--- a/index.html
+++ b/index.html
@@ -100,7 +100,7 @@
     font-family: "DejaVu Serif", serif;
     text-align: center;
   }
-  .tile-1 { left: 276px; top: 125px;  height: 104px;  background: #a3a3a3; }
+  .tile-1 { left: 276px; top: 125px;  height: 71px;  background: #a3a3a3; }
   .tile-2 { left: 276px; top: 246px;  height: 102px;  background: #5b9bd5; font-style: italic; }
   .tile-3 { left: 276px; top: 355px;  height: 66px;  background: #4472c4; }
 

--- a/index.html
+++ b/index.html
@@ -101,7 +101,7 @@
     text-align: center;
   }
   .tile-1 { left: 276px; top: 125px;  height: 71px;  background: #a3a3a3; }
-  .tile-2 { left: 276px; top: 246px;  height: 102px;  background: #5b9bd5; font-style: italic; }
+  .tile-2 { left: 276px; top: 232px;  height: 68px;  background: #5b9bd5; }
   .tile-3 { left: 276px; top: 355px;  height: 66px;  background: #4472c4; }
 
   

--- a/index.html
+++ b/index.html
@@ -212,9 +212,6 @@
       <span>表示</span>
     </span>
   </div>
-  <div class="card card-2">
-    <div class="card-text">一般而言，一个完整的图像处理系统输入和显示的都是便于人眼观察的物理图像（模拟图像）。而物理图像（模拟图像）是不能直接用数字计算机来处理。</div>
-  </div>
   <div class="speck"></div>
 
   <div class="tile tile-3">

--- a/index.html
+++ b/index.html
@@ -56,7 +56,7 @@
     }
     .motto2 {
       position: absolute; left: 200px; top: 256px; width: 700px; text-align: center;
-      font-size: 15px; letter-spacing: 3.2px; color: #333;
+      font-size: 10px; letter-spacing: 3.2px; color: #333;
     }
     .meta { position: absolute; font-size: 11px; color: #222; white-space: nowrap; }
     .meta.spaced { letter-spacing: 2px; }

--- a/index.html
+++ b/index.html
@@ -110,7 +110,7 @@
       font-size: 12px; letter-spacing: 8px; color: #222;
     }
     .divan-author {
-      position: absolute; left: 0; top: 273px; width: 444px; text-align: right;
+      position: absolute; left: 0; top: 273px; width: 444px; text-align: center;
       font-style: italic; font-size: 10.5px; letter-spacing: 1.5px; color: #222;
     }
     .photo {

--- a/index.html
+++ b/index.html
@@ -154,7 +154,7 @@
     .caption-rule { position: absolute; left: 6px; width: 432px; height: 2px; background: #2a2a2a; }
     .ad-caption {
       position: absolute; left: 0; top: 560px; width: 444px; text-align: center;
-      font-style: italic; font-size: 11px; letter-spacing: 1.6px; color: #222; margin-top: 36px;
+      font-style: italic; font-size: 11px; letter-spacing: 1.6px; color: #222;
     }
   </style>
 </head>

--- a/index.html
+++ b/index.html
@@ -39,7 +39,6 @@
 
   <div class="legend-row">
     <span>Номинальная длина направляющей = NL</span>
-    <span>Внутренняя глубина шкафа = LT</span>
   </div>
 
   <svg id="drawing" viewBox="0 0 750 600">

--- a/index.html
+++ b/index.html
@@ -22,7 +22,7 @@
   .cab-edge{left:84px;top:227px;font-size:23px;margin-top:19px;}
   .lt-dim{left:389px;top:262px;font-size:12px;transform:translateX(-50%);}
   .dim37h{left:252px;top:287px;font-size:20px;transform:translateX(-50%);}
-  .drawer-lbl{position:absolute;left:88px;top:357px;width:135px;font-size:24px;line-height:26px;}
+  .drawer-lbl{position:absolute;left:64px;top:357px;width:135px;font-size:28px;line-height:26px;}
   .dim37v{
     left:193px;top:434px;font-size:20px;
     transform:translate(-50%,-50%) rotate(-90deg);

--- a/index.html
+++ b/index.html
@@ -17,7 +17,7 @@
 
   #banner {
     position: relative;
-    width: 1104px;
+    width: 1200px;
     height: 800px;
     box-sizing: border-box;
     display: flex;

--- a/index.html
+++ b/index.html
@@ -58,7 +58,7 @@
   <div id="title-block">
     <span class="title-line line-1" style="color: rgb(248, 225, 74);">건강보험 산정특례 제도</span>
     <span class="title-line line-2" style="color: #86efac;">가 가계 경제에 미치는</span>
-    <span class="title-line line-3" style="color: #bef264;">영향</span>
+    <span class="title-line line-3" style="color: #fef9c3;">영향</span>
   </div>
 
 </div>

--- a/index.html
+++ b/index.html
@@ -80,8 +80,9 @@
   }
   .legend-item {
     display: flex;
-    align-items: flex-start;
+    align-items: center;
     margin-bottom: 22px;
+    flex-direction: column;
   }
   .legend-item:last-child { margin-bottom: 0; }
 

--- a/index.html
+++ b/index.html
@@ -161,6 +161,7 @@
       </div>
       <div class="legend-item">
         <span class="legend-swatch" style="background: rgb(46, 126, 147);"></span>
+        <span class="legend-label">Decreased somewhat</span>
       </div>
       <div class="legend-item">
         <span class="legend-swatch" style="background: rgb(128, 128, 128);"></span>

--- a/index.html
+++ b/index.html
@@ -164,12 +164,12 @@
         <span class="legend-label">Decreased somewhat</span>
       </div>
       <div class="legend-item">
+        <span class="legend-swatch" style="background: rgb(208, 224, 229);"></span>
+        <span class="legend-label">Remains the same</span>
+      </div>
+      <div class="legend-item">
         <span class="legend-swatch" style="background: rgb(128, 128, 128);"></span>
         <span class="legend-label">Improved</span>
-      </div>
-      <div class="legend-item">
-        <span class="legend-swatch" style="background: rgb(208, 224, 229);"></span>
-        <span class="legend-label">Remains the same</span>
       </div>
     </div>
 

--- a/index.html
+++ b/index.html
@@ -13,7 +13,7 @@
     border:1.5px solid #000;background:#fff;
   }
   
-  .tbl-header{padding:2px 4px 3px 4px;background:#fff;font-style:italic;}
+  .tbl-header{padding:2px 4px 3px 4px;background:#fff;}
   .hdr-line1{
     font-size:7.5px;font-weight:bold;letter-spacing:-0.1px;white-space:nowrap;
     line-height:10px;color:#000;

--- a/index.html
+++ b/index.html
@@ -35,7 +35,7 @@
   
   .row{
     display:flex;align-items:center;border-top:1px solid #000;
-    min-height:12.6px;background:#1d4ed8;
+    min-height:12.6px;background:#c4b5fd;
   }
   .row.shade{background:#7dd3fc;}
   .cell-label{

◇ ◇ ◇ ◇

> _Work to be completed_
Please reproduce exactly the lines above, beginning with the first and ending with the line that contains "15px; letter-spacing: 3.2px; color: #333;", and include nothing outside that range.

> _Task output_
--- a/index.html
+++ b/index.html
@@ -100,7 +100,7 @@
     font-family: "DejaVu Serif", serif;
     text-align: center;
   }
-  .tile-1 { left: 276px; top: 125px;  height: 104px;  background: #a3a3a3; }
+  .tile-1 { left: 276px; top: 125px;  height: 71px;  background: #a3a3a3; }
   .tile-2 { left: 276px; top: 246px;  height: 102px;  background: #5b9bd5; font-style: italic; }
   .tile-3 { left: 276px; top: 355px;  height: 66px;  background: #4472c4; }
 

--- a/index.html
+++ b/index.html
@@ -101,7 +101,7 @@
     text-align: center;
   }
   .tile-1 { left: 276px; top: 125px;  height: 71px;  background: #a3a3a3; }
-  .tile-2 { left: 276px; top: 246px;  height: 102px;  background: #5b9bd5; font-style: italic; }
+  .tile-2 { left: 276px; top: 232px;  height: 68px;  background: #5b9bd5; }
   .tile-3 { left: 276px; top: 355px;  height: 66px;  background: #4472c4; }
 
   

--- a/index.html
+++ b/index.html
@@ -212,9 +212,6 @@
       <span>表示</span>
     </span>
   </div>
-  <div class="card card-2">
-    <div class="card-text">一般而言，一个完整的图像处理系统输入和显示的都是便于人眼观察的物理图像（模拟图像）。而物理图像（模拟图像）是不能直接用数字计算机来处理。</div>
-  </div>
   <div class="speck"></div>
 
   <div class="tile tile-3">

--- a/index.html
+++ b/index.html
@@ -56,7 +56,7 @@
     }
     .motto2 {
       position: absolute; left: 200px; top: 256px; width: 700px; text-align: center;
-      font-size: 15px; letter-spacing: 3.2px; color: #333;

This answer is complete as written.